- Supplied material

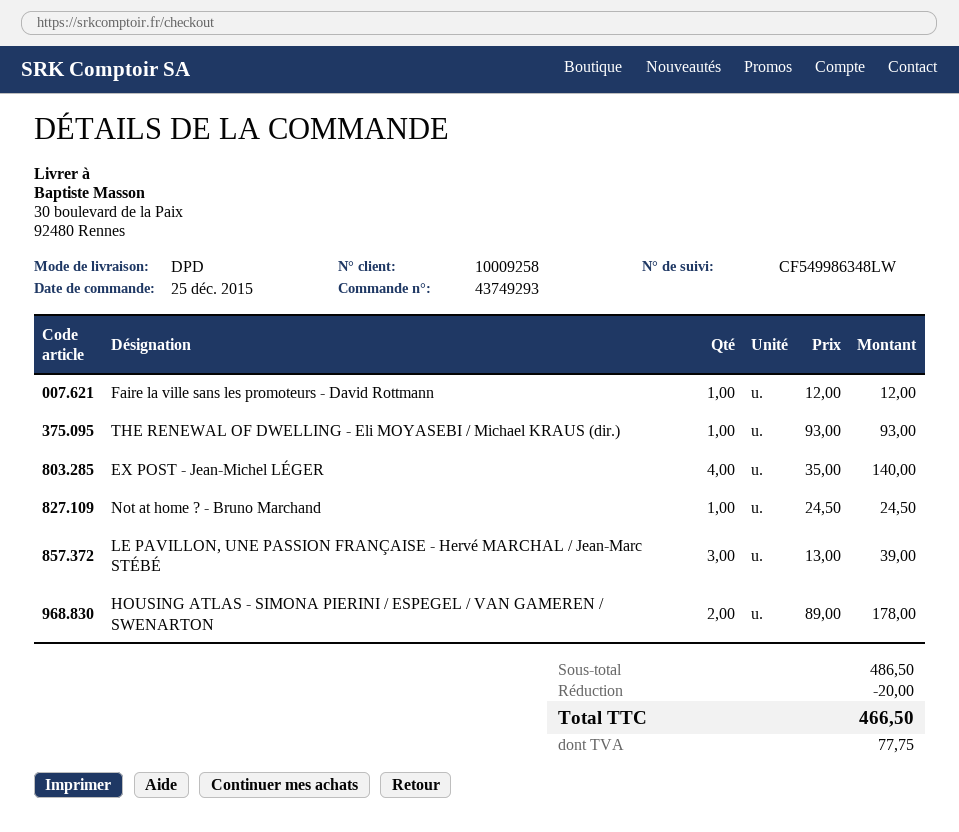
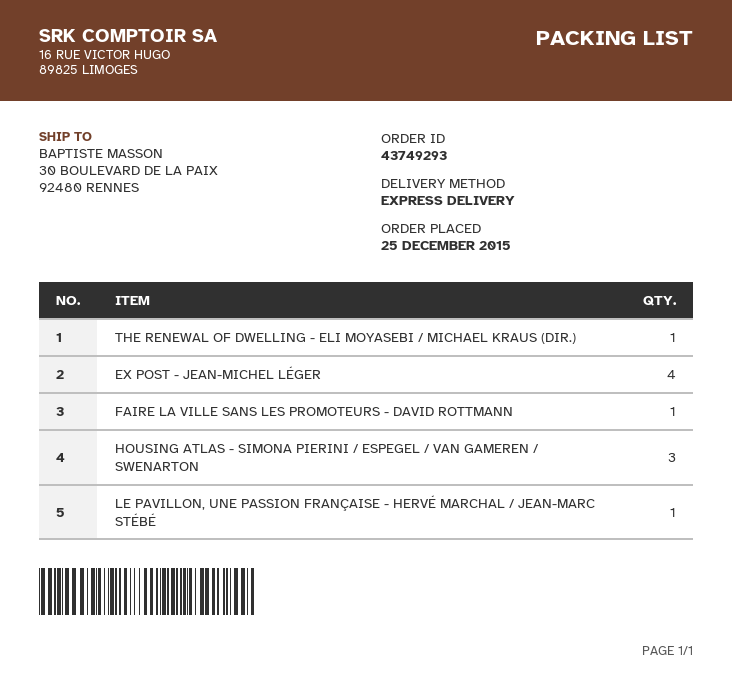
shipping method: DPD -> express
Not at home ? - Bruno Marchand: 1 -> none
LE PAVILLON, UNE PASSION FRANÇAISE - Hervé MARCHAL / Jean-Marc STÉBÉ: 3 -> 1
HOUSING ATLAS - SIMONA PIERINI / ESPEGEL / VAN GAMEREN / SWENARTON: 2 -> 3

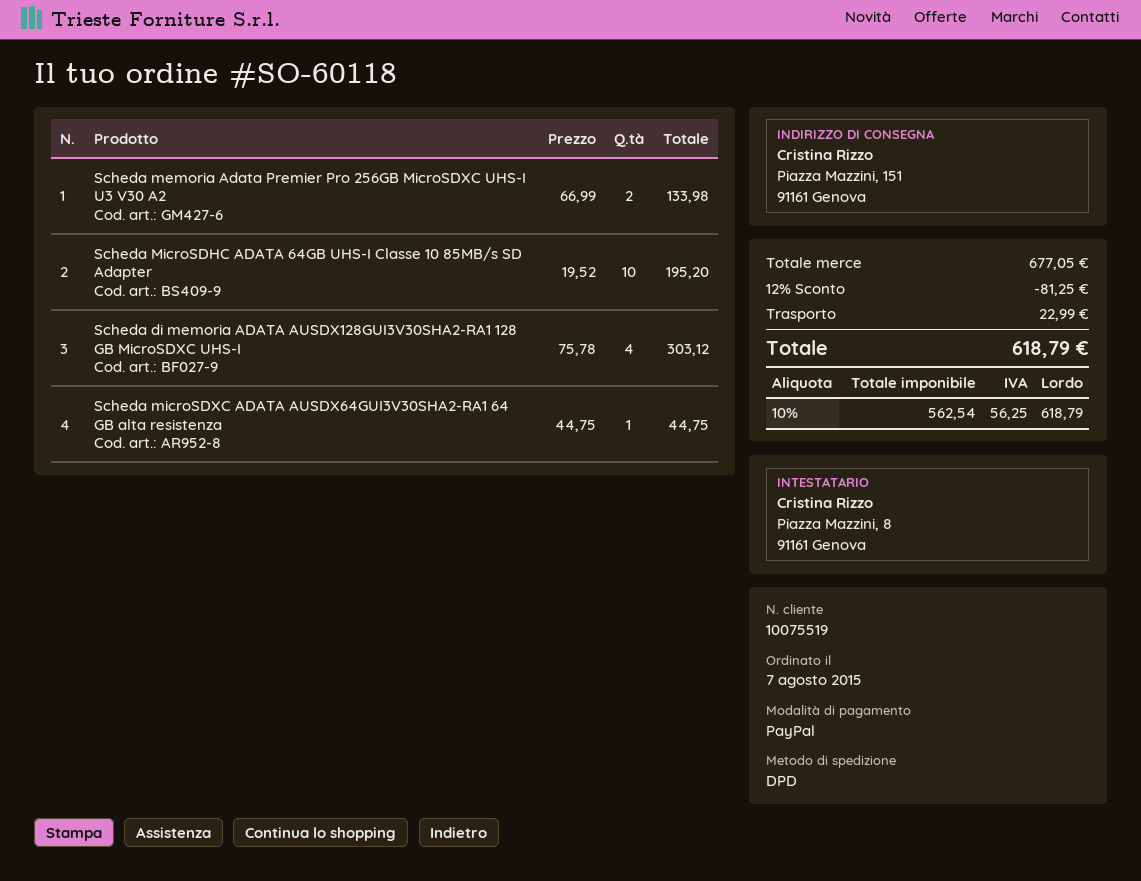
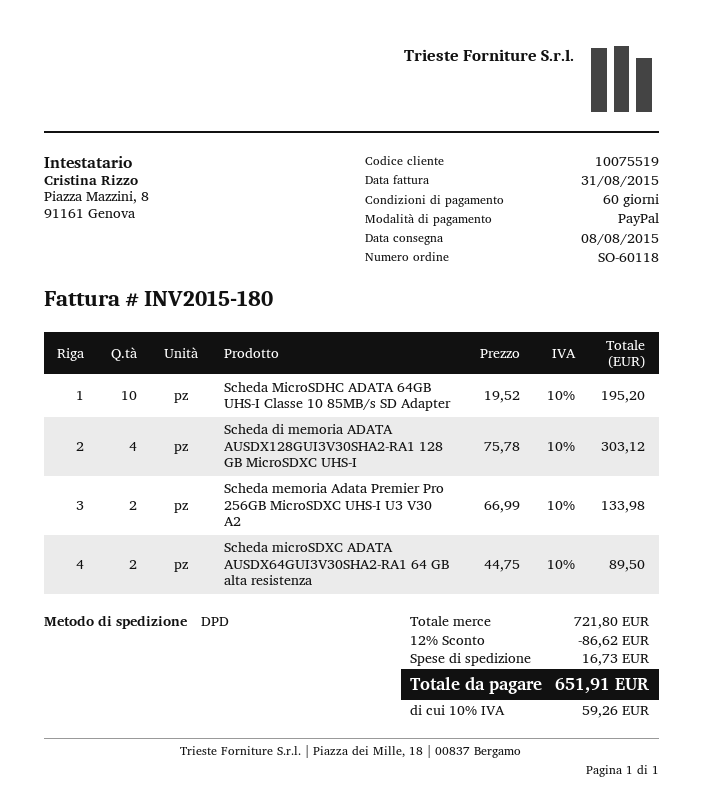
Scheda microSDXC ADATA AUSDX64GUI3V30SHA2-RA1 64 GB alta resistenza: 1 x 44.75 = 44.75 -> 2 x 44.75 = 89.50
subtotal: 677.05 -> 721.80
discount: 12% = 81.25 -> 12% = 86.62
shipping: 22.99 -> 16.73
tax: 10% = 56.25 -> 10% = 59.26
total: 618.79 -> 651.91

- What the task requires
Please set down the lines from the one with "LE PAVILLON, UNE" to the end of the entries above, exactly as they are, and drop every picture.

- Answer to the exercise
LE PAVILLON, UNE PASSION FRANÇAISE - Hervé MARCHAL / Jean-Marc STÉBÉ: 3 -> 1
HOUSING ATLAS - SIMONA PIERINI / ESPEGEL / VAN GAMEREN / SWENARTON: 2 -> 3

Scheda microSDXC ADATA AUSDX64GUI3V30SHA2-RA1 64 GB alta resistenza: 1 x 44.75 = 44.75 -> 2 x 44.75 = 89.50
subtotal: 677.05 -> 721.80
discount: 12% = 81.25 -> 12% = 86.62
shipping: 22.99 -> 16.73
tax: 10% = 56.25 -> 10% = 59.26
total: 618.79 -> 651.91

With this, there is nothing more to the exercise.